- **Your instructions**:
From the entries provided below, copy each line that contains the word "movies".

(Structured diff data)

-------

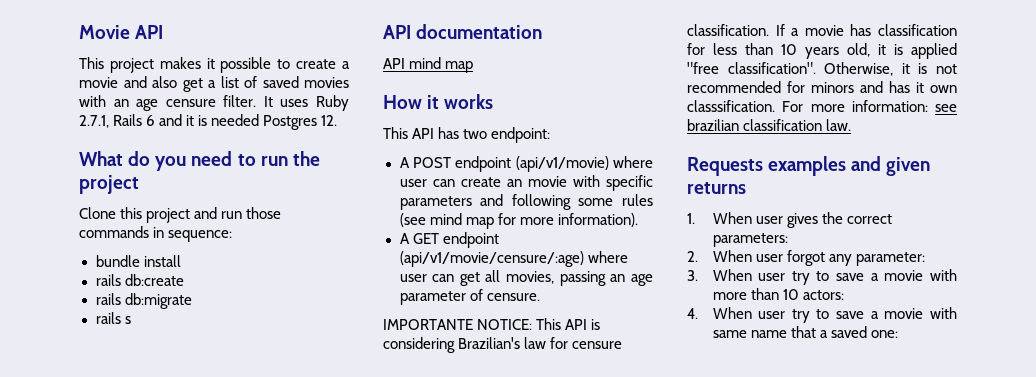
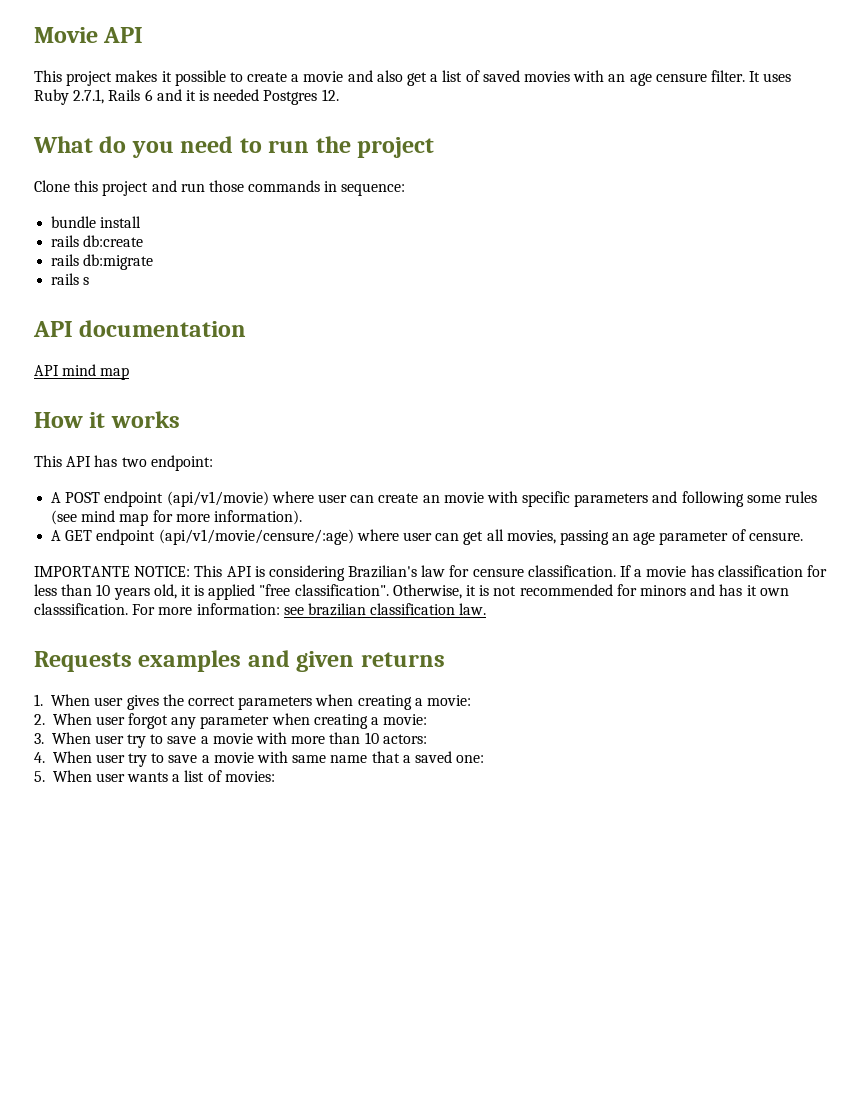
[712,233,788,247] parameters: -> [238,694,471,710] parameters when creating a movie:
[855,252,925,266] parameter: -> [200,713,428,729] parameter when creating a movie:
(898, 334) none -> [34,770,275,782] // 5. When user wants a list of movies:

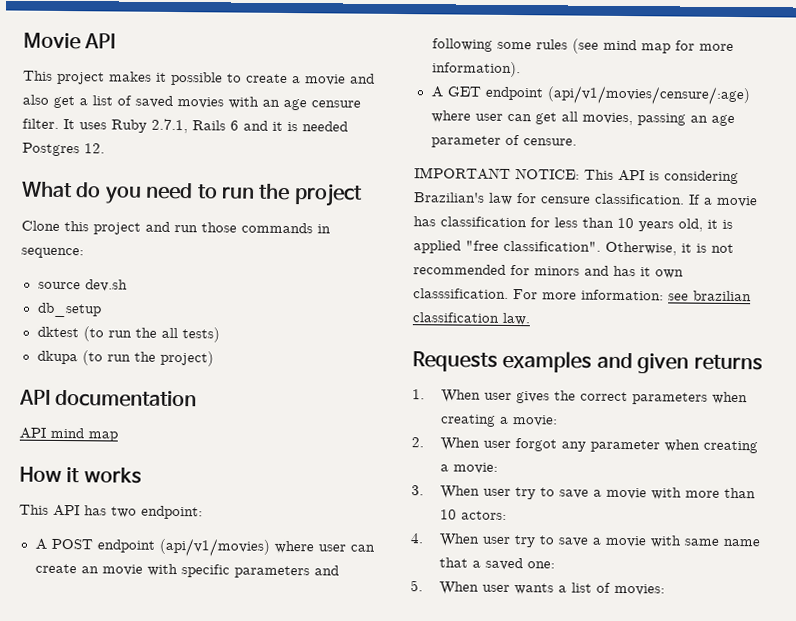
[51,216,142,228] [51,235,144,247] [51,254,154,270] [51,273,90,285] bundle install // rails db:create // rails db:migrate // rails s -> [37,279,128,292] [36,302,102,318] [36,326,220,343] [36,350,214,367] source dev.sh // db_setup // dktest (to run the all tests) // dkupa (to run the project)
[166,491,269,507] (api/v1/movie) -> [158,537,270,557] (api/v1/movies)
[158,529,354,545] (api/v1/movie/censure/:age) -> [546,85,751,106] (api/v1/movies/censure/:age)
[34,566,130,577] IMPORTANTE -> [414,167,511,180] IMPORTANT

-------

- **Answer space**:
(898, 334) none -> [34,770,275,782] // 5. When user wants a list of movies:
[166,491,269,507] (api/v1/movie) -> [158,537,270,557] (api/v1/movies)
[158,529,354,545] (api/v1/movie/censure/:age) -> [546,85,751,106] (api/v1/movies/censure/:age)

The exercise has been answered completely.